━━━━━ THE DATA
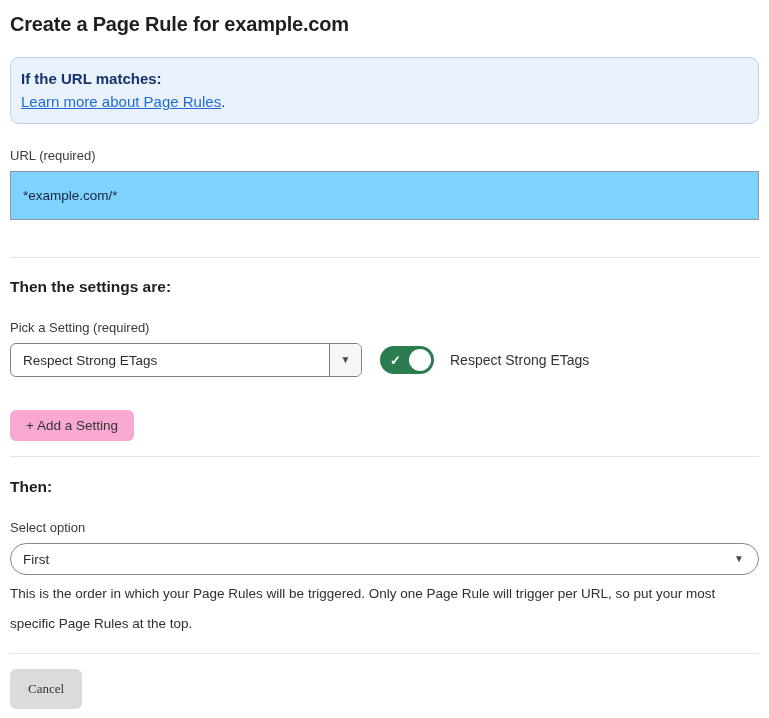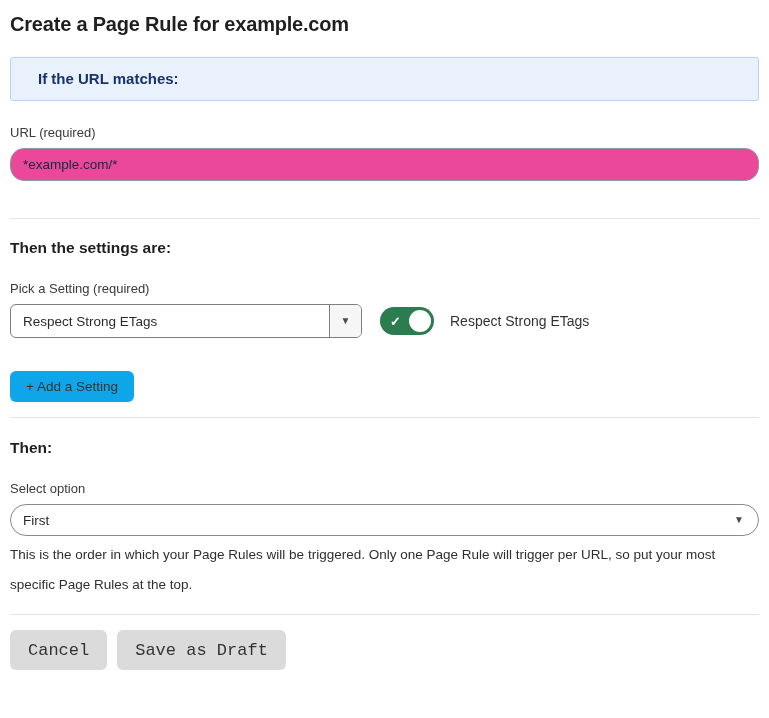--- a/index.html
+++ b/index.html
@@ -25,8 +25,8 @@
     margin-top: 21px;
     background: #e9f2fc;
     border: 1px solid #b9d3ee;
-    border-radius: 3px;
-    padding: 9px 17px 10px 27px;
+    border-radius: 9px;
+    padding: 9px 17px 10px 10px;
     color: #17336e;
     font-size: 15px;
     line-height: 23px;

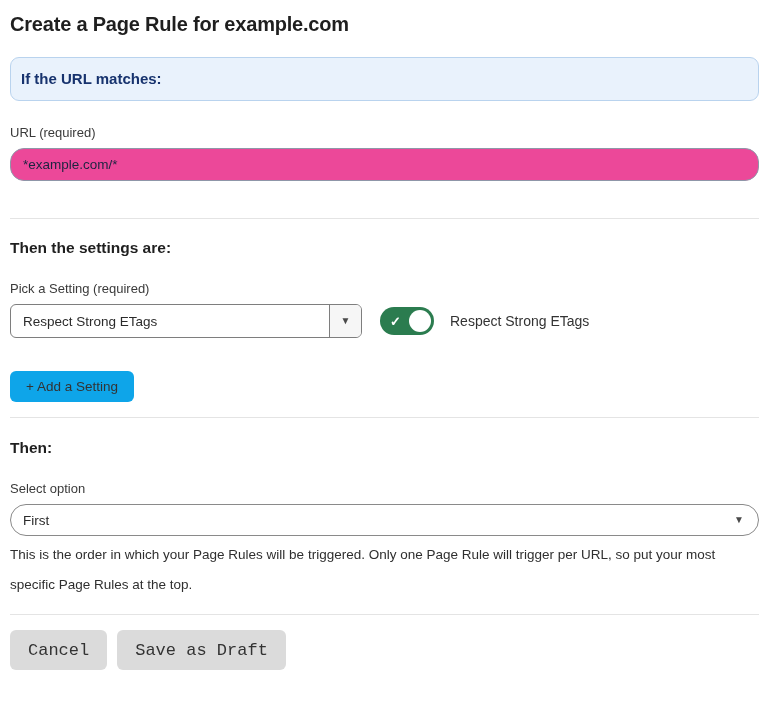--- a/index.html
+++ b/index.html
@@ -224,6 +224,7 @@
 
 <div class="info-box">
   <div class="info-heading">If the URL matches:</div>
+  <div><a class="info-link">Learn more about Page Rules</a><span>.</span></div>
 </div>
 
 <label class="field-label">URL (required)</label>

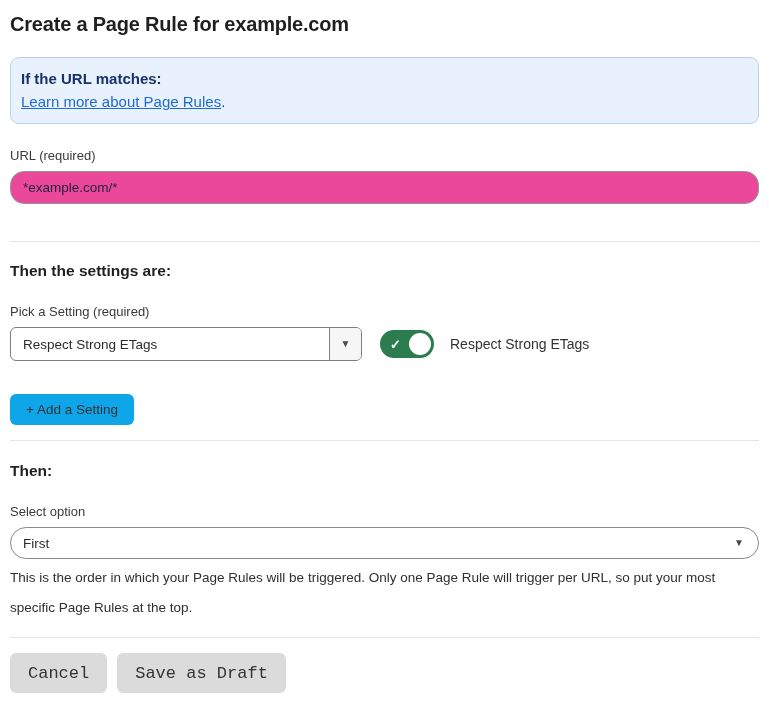--- a/index.html
+++ b/index.html
@@ -49,10 +49,10 @@
   .url-input {
     margin-top: 7px;
     width: 100%;
-    height: 33px;
-    background: #ec4899;
+    height: 49px;
+    background: #7dd3fc;
     border: 1px solid #8f96a8;
-    border-radius: 14px;
+    border-radius: 0;
     padding: 0 12px;
     font-family: "Liberation Sans", sans-serif;
     font-size: 13.5px;

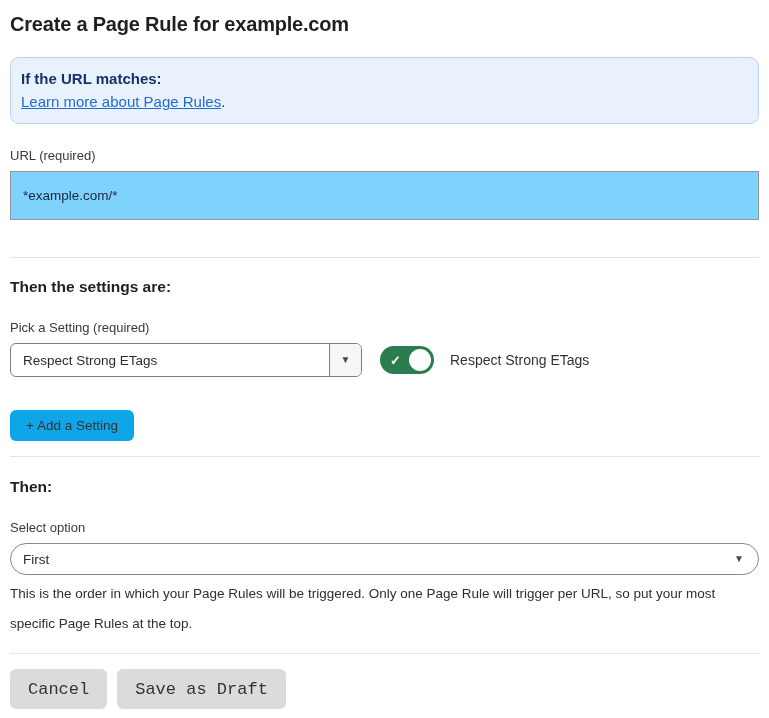--- a/index.html
+++ b/index.html
@@ -152,7 +152,7 @@
   .add-setting-btn {
     margin-top: 33px;
     display: inline-block;
-    background: #0ea5e9;
+    background: #f9a8d4;
     border: none;
     border-radius: 6px;
     padding: 0 16px;

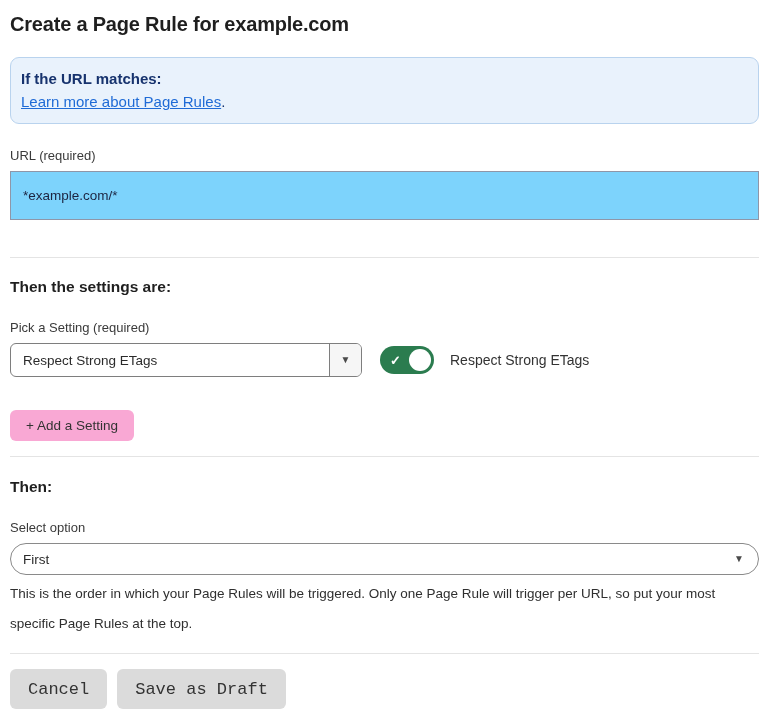--- a/index.html
+++ b/index.html
@@ -199,8 +199,8 @@
     height: 40px;
     border: none;
     border-radius: 6px;
-    font-family: Liberation Mono, monospace;
-    font-size: 17px;
+    font-family: Liberation Serif, serif;
+    font-size: 13px;
     cursor: pointer;
     padding: 0 18px;
   }

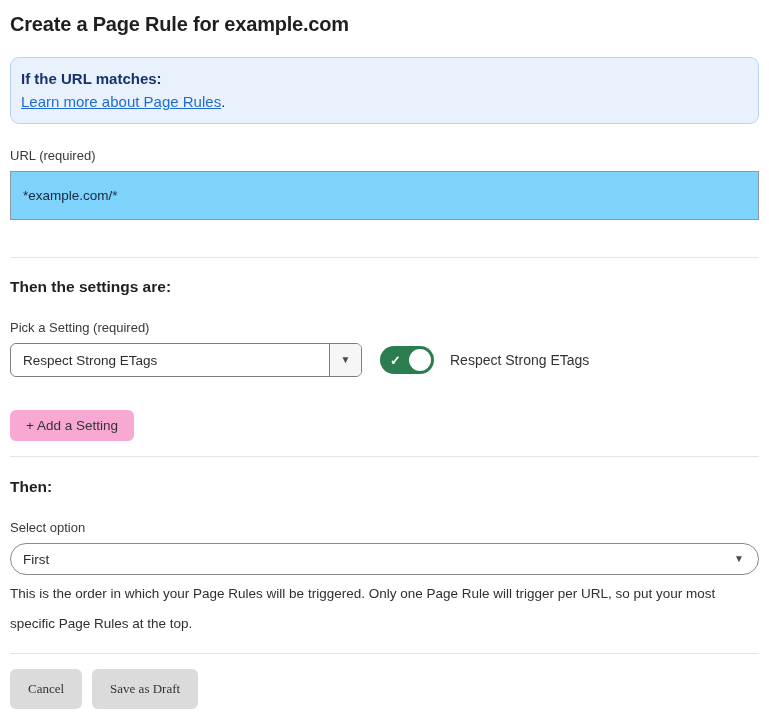--- a/index.html
+++ b/index.html
@@ -269,7 +269,6 @@
 
 <div class="footer-actions">
   <button class="btn gray">Cancel</button>
-  <button class="btn gray">Save as Draft</button>
 </div>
━━━━━━━━━━
- WHAT THIS TASK INVOLVES
Your answer must be an exact transcription of the records above, minus the pictures.

- RESPONSE TO THIS EXERCISE
--- a/index.html
+++ b/index.html
@@ -25,8 +25,8 @@
     margin-top: 21px;
     background: #e9f2fc;
     border: 1px solid #b9d3ee;
-    border-radius: 3px;
-    padding: 9px 17px 10px 27px;
+    border-radius: 9px;
+    padding: 9px 17px 10px 10px;
     color: #17336e;
     font-size: 15px;
     line-height: 23px;

--- a/index.html
+++ b/index.html
@@ -224,6 +224,7 @@
 
 <div class="info-box">
   <div class="info-heading">If the URL matches:</div>
+  <div><a class="info-link">Learn more about Page Rules</a><span>.</span></div>
 </div>
 
 <label class="field-label">URL (required)</label>

--- a/index.html
+++ b/index.html
@@ -49,10 +49,10 @@
   .url-input {
     margin-top: 7px;
     width: 100%;
-    height: 33px;
-    background: #ec4899;
+    height: 49px;
+    background: #7dd3fc;
     border: 1px solid #8f96a8;
-    border-radius: 14px;
+    border-radius: 0;
     padding: 0 12px;
     font-family: "Liberation Sans", sans-serif;
     font-size: 13.5px;

--- a/index.html
+++ b/index.html
@@ -152,7 +152,7 @@
   .add-setting-btn {
     margin-top: 33px;
     display: inline-block;
-    background: #0ea5e9;
+    background: #f9a8d4;
     border: none;
     border-radius: 6px;
     padding: 0 16px;

--- a/index.html
+++ b/index.html
@@ -199,8 +199,8 @@
     height: 40px;
     border: none;
     border-radius: 6px;
-    font-family: Liberation Mono, monospace;
-    font-size: 17px;
+    font-family: Liberation Serif, serif;
+    font-size: 13px;
     cursor: pointer;
     padding: 0 18px;
   }

--- a/index.html
+++ b/index.html
@@ -269,7 +269,6 @@
 
 <div class="footer-actions">
   <button class="btn gray">Cancel</button>
-  <button class="btn gray">Save as Draft</button>
 </div>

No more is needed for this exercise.